[OSM-dev] NetSquared ominationN

Fri Apr 20 22:35:12 BST 2007

I'm still working out the exact approach and learning python as I do it.
The data is not a 100% match as, for example, tiger specifies zip code
to left, and zip code to right as opposed to a zip code for a line. Also
while segments have only two points (a begin lon/lat, and an end) where
the rest is filled in by points along the segment, there appear to be
multiple segments for the same road(I'm unsure why this is?). 

Also, someone said that long ways would not be a good idea, why is this?

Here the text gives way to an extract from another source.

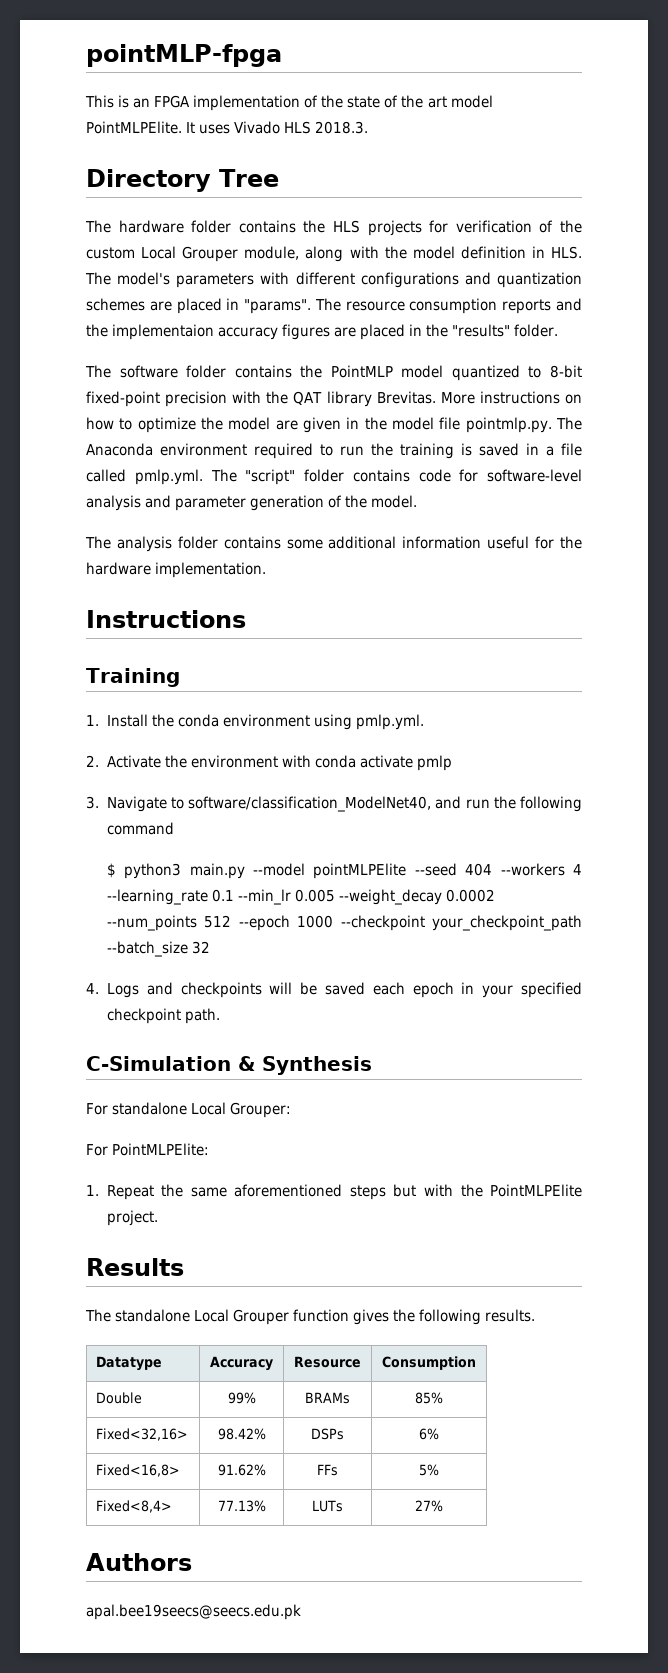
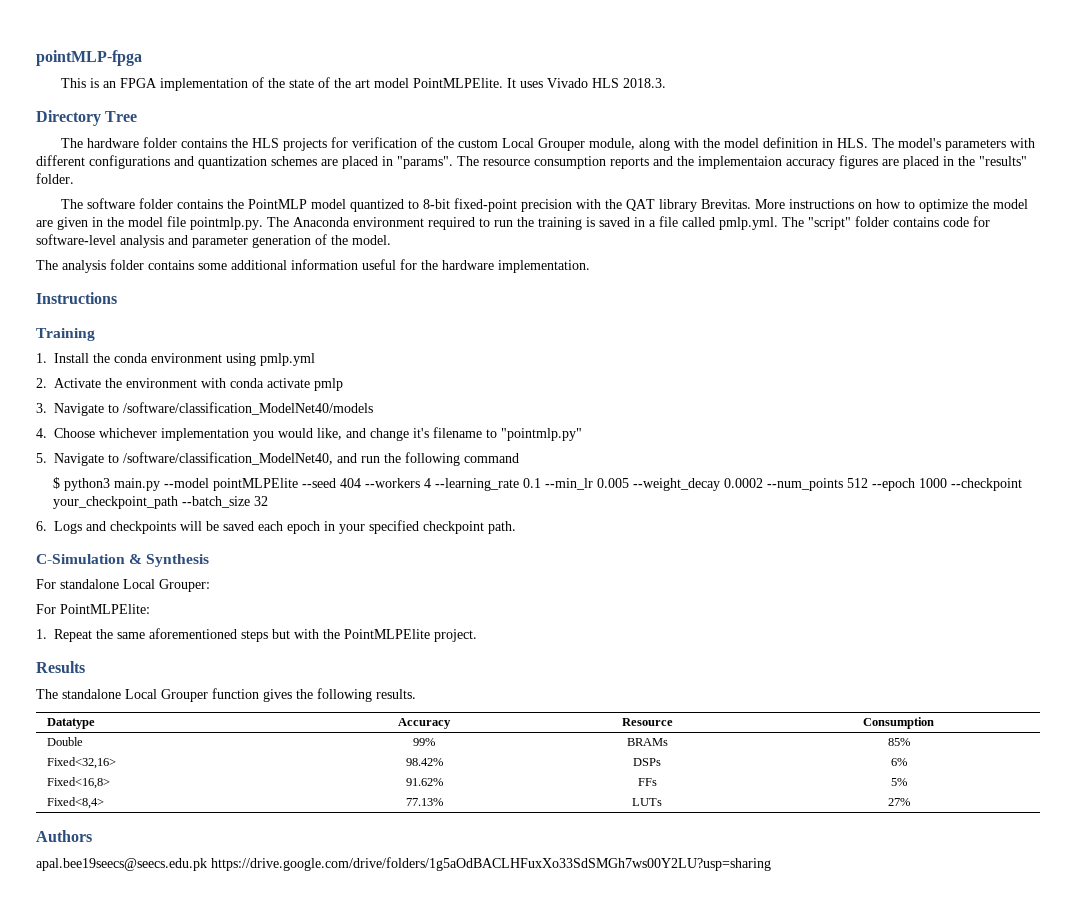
[356,714,425,730] pmlp.yml. -> [260,353,315,366] pmlp.yml
[188,796,432,812] software/classification_ModelNet40, -> [123,402,373,415] [36,427,582,441] [36,452,333,466] /software/classification_ModelNet40/models // 4. Choose whichever implementation you would like, and change it's filename to "pointmlp.py" // 5. Navigate to /software/classification_ModelNet40,
[86,983,99,994] 4. -> [36,521,47,531] 6.
(301, 1612) none -> [211,857,771,871] https://drive.google.com/drive/folders/1g5aOdBACLHFuxXo33SdSMGh7ws00Y2LU?usp=sharing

Finally as to the requirements, the tiger files I believer are around
4gig zipped, and since they're text, they zip very well. For a 3.3M zip
file I get about 28M unzipped. When loaded into the initial(NON OSM
SCHEMA) database, however, I get about 2-3M (Converting strings to
numbers, trimming out irrelevant stuff). So spacewise I would probably
say something like 75G free if we are going to unzip everything all at
once and then load, alternatively we could have the program unzip, load,
and then remove the extracted files.
This would get the data into a holding database, which will make it much
easier to deal with.
I honestly don't see this as a big bang process, and believe that the
data will have a few surprises in it (I've already found roads with no
names that I haven't figured out why they're there yet).
To me the most important first step is to get all road data (And only
road data (with street numbers and zipcodes)) into holding tables mysql.
This should be okay, however tiger has a provision that the primary
description is of the line's most prominent feature, so there's a chance
that this might miss something, but I don't think so. I believe that
doing this will allow us to tinker with the data until we're sure it's
ok, and maybe do something like load all interstates to production
first.

On Thu, 2007-04-19 at 07:52 -0700, Andrew Turner wrote:
> Agreed that the project didn't seem 'noble' enough since it wasn't
> mapping Africa or otherwise. Interesting that "Maps 2.0' got picked.
> Maybe they have money now to offer OSM ;)
> 
> I do agree the project for US kickstart is still needed. Timeframe
> wise would be to put together the plan and the beginning of the import
> code and then go around Where/WhereCamp invigorating the US geo
> community to make it happen.
> 
> With regards to boxxen, Anselm may have space - I can ping him. What
> are the expected requirements, based on existing h/w used? Otherwise,
> an option may be to do a US donation drive to build up the small?
> amount - good hosting is only like $30-50/month.
> 
> I'm still in CA at Loc Int & web2.0 and can gather more thoughts after
> I get back.
> Andrew
> 
> On 4/19/07, Don Smith <dcsmith at gmail.com> wrote:
> > So,
> > The last place this was left was that we were going to load the
> > tiger/line data into mysql, then run some stored procedures to get the
> > data into osm format.
> > There was going to be a dedicated machine for the project, but I have no
> > idea where that ended up. I switched my desktop with the idea if the
> > machine wasn't ready I'd start development, but haven't gotten around to
> > it yet. I guess my task will be to layout the tables, and write a loader
> > in python. Once that's done, the rest should be the writing of a few
> > stored procedures to convert it to osm data (Which I haven't looked at
> > closely yet).
> >
> > Don Smith
> >
> > On Thu, 2007-04-19 at 09:25 +0100, 80n wrote:
> > > Well, we weren't one of the winning 20.  But hopefully the project
> > > will have got some exposure from this process anyway.  Anyway, I'd
> > > like to thank everybody for all the time and work they put into the
> > > proposal.
> > >
> > > I think the main problem with our proposal was that it was focussed on
> > > helping the project succeed in the US.  If we'd have made a pitch for
> > > creating a free map of some small village in Africa it would have come
> > > over better.  Anyone else have any thoughts or observations, in
> > > retrospect, about what we did wrong and what we could do better next
> > > time?
> > >
> > > The orginal goal of kick-starting OSM in the US still exists.  Does
> > > anyone have any other ideas or strategies that we can try?  The
> > > TIGER/Line data still needs to be dealt with and will continue to be
> > > one of the obstacles until we address it.  Don, I think you were
> > > planning to work on this, what would help you to get it done?
> > >
> > > 80n
> > >
> > >
> > >
> >
> >
> 
>